> Activity: Could you return every line of the records below that contains the word "text"?

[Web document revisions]
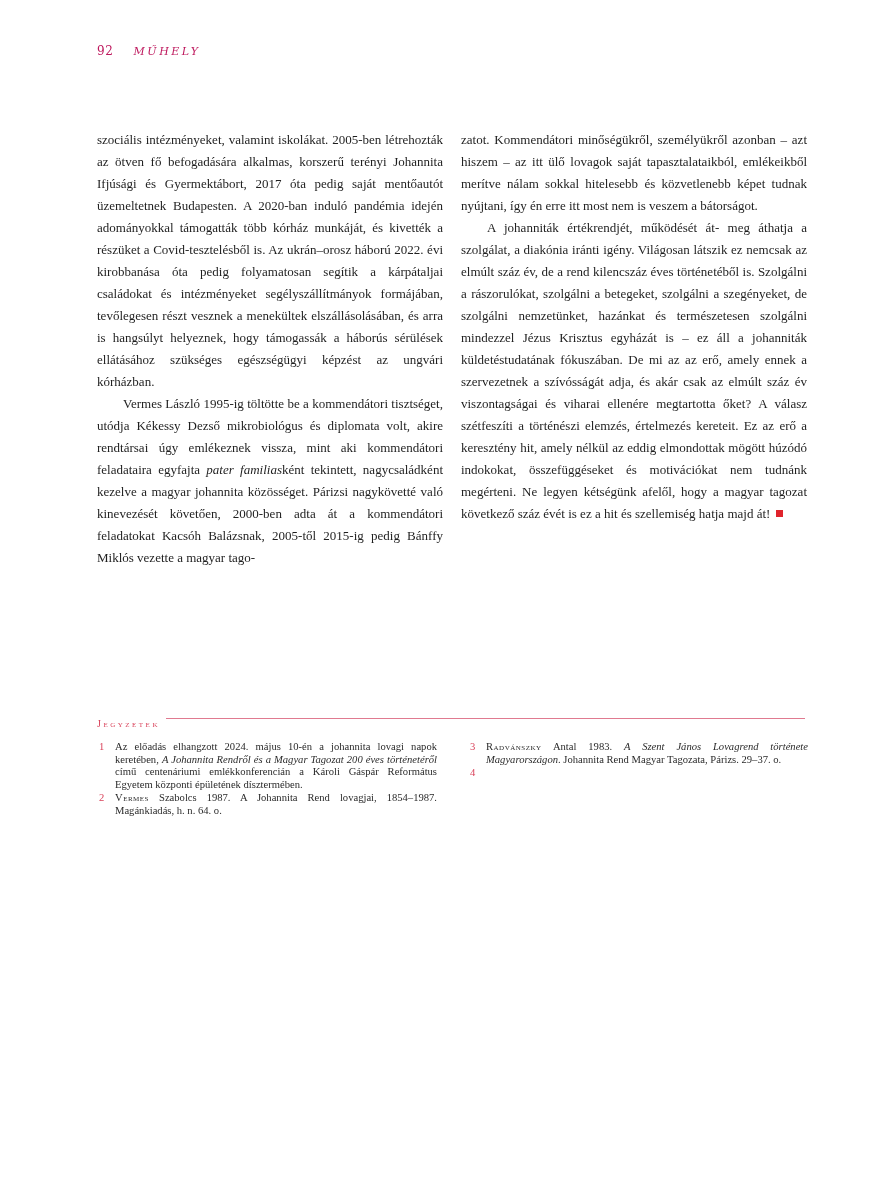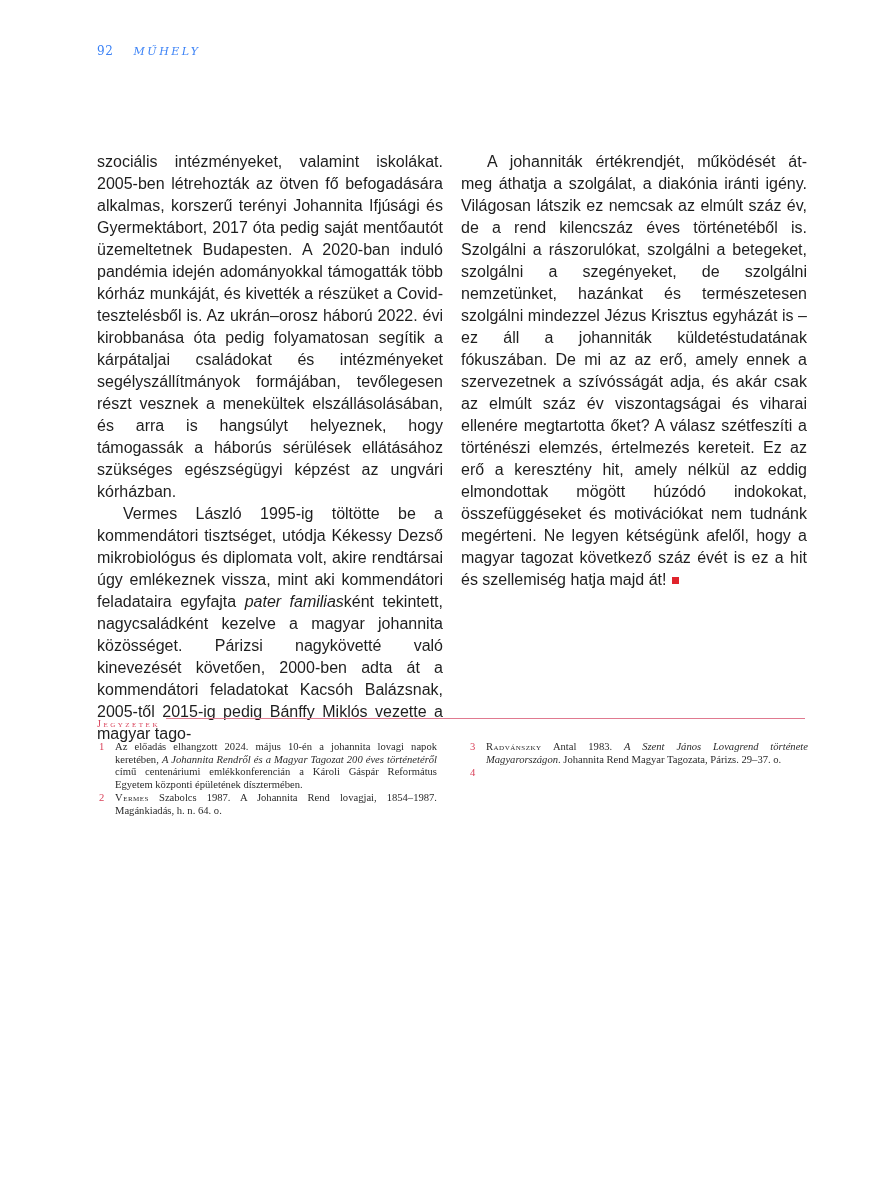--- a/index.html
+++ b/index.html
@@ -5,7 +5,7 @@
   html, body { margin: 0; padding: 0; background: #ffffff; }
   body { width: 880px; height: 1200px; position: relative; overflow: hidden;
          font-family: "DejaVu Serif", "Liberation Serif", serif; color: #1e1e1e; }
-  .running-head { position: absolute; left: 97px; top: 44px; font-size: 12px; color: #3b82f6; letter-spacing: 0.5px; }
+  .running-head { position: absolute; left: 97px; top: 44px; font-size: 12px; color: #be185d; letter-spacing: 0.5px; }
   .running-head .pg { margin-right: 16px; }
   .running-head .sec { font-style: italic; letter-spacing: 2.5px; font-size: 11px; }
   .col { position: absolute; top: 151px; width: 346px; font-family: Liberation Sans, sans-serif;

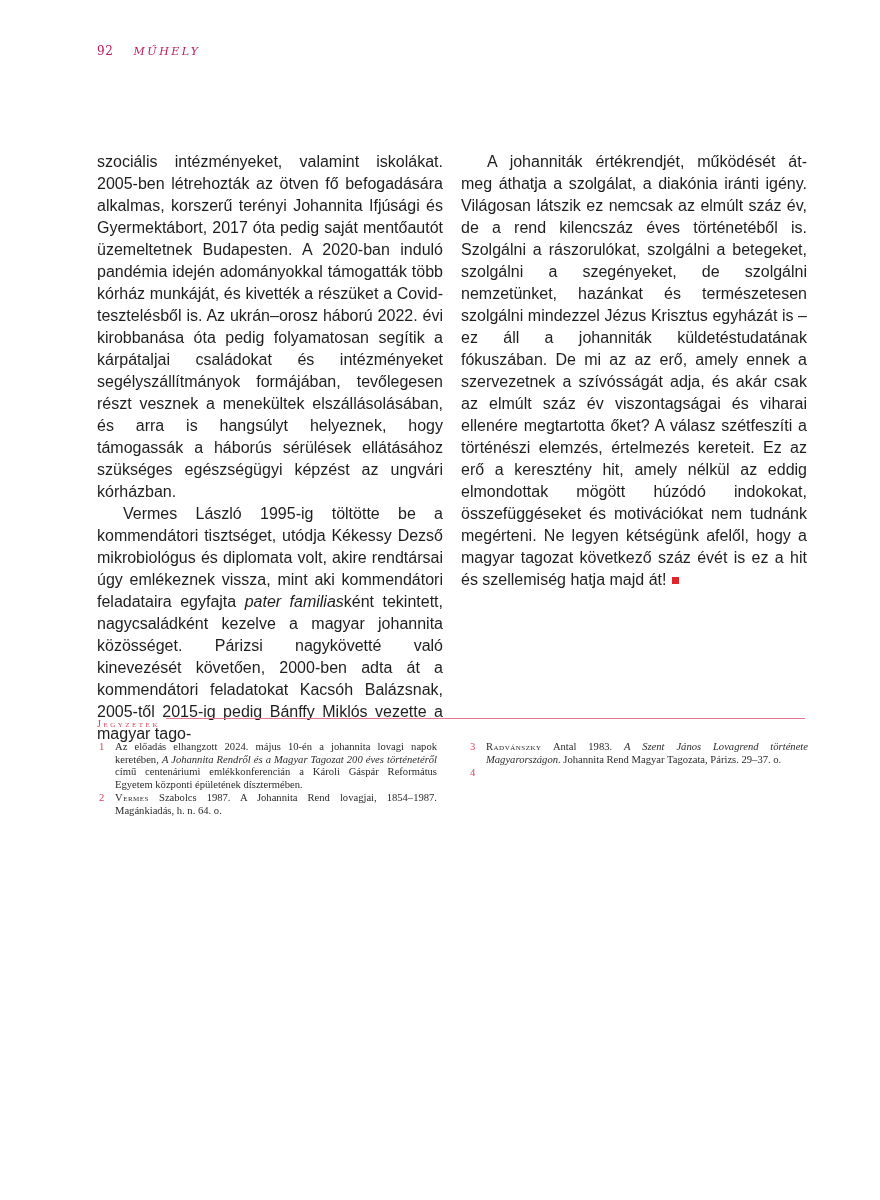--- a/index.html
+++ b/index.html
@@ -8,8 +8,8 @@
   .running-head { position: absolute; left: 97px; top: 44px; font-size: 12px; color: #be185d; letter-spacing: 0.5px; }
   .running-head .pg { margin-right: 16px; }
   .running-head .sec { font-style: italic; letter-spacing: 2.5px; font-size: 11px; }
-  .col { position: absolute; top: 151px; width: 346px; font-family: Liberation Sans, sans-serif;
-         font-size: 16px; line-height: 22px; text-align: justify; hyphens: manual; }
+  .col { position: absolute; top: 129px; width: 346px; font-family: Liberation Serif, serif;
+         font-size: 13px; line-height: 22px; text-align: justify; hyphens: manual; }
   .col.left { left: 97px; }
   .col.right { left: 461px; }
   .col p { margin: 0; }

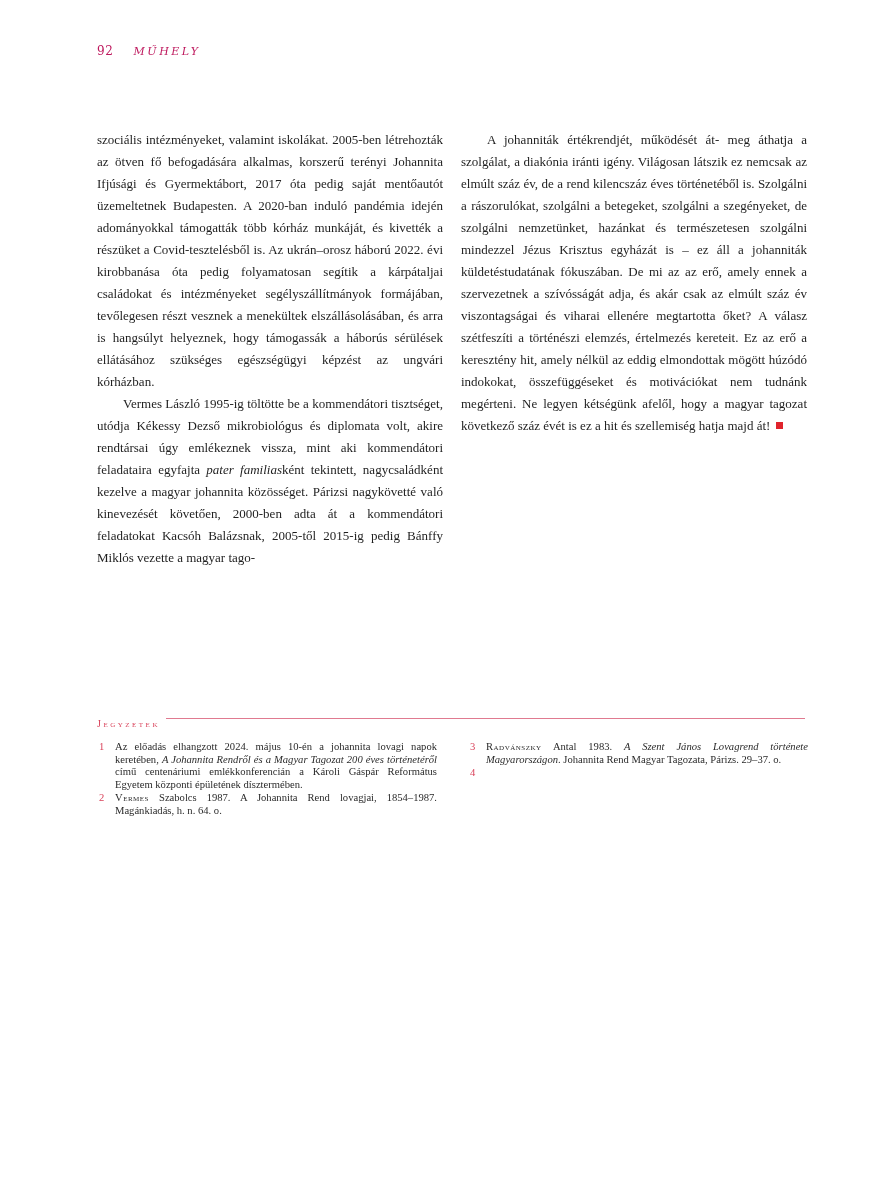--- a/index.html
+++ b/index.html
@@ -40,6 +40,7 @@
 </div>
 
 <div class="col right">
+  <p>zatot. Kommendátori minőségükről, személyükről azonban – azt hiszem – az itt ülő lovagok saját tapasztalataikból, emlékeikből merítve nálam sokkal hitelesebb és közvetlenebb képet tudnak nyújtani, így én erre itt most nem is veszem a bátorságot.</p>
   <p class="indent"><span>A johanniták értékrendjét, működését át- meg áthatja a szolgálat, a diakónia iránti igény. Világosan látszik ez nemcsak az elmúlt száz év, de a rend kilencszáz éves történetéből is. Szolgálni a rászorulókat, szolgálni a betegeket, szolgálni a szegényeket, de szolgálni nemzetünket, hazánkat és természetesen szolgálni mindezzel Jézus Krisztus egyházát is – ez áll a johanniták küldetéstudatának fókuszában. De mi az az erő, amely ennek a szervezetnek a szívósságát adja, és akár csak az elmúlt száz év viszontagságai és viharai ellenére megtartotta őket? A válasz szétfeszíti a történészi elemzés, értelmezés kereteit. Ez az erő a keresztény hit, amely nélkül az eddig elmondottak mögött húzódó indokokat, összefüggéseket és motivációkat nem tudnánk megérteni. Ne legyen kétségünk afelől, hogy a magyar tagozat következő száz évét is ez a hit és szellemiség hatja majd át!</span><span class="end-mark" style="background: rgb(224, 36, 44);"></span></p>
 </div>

> Reply to the exercise:
-         font-size: 16px; line-height: 22px; text-align: justify; hyphens: manual; }
+         font-size: 13px; line-height: 22px; text-align: justify; hyphens: manual; }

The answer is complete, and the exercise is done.